The Sheep and the Goats

Matthew’s gospel comes in waves. The Sermon on the Mount builds up until the wave breaks with three hard hitting concluding statements in chapter seven that come crashing down with maximum rhetorical force. These are instructions, not advice.

Our deeds will reveal all: like a tree’s fruit, the ability to forgive others and in 7:21-23 we are left in no doubt of the importance of living the Kingdom, rather than just speaking about it. We’re in sink or swim water, all or nothing. We are known by the “Lord, Lord”, or we are not.

By the time readers of Matthew’s Gospel get to chapter 25, as opposed to the little nuggets we read every week, they will realise that they are at the peak of another wave and should not be surprised to find themselves surfing the same breaker as found in chapter seven.
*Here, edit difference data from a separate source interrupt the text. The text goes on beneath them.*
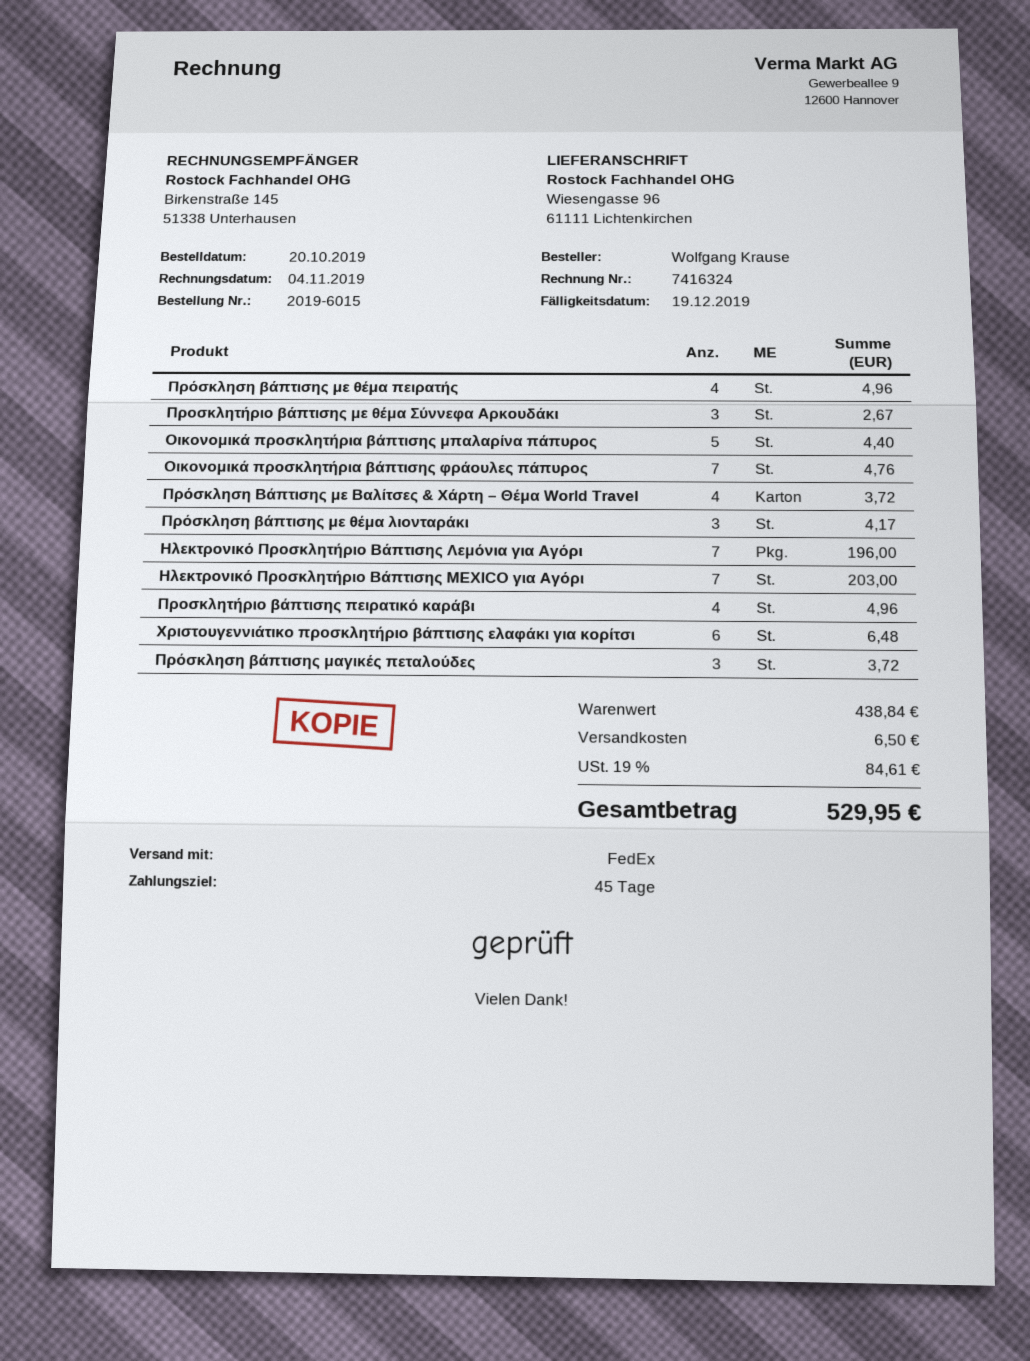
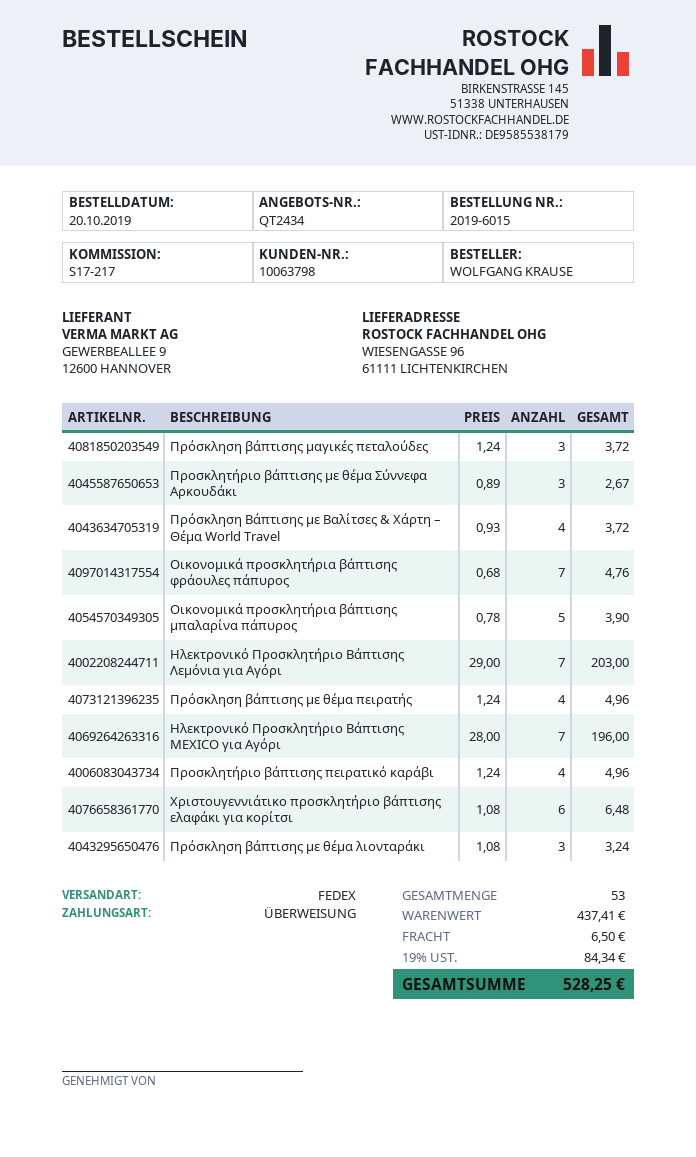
Οικονομικά προσκλητήρια βάπτισης μπαλαρίνα πάπυρος: 5 for 4.40 -> 5 for 3.90
Πρόσκληση βάπτισης με θέμα λιονταράκι: 3 for 4.17 -> 3 for 3.24
Ηλεκτρονικό Προσκλητήριο Βάπτισης Λεμόνια για Αγόρι: 7 for 196.00 -> 7 for 203.00
Ηλεκτρονικό Προσκλητήριο Βάπτισης MEXICO για Αγόρι: 7 for 203.00 -> 7 for 196.00
subtotal: 438.84 -> 437.41
tax: 19% = 84.61 -> 19% = 84.34
total: 529.95 -> 528.25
We are back in an all or nothing parable. It reads as if Matthew is saying all over again, “Okay, you are with Jesus so far. You like the words and they are lovely to receive, but now what about living it out.”

The parable is not hard to understand. It is too easy to read what is being said. We do not need to experience kings who sit on the throne of judgment, waiting for their subjects to bring them petitions, supplication and cases for adjudication. This would have been familiar to Matthew’s readers, not just from the stories of Solomon but from general practice, at a time when a king, or the Roman Emperor, would spend hours doing this every week. That is why Paul could appeal to the Emperor. But this parable refers to a practice we no longer experience. The nearest example from today might be when a judge has to decide on some complex libel case, which might make or break people’s reputations, and everyone awaits the verdict.

The parable of the goats and sheep can really challenge us as to which side are we sitting on. Have we been like the sheep, caring and interacting with those around them with the example of Christ before them, or are we like the goats who have found excuses to take the action that Christ wants us to? I think if we’re truthful we’ve been both sheep and goats at times.

This parable reminds us of Christ’s presence with us at all time, and that is presence is not necessarily in the rich and mighty but more often in the needy and outcast. He calls us to be present with him in the needs of a broken and suffering world.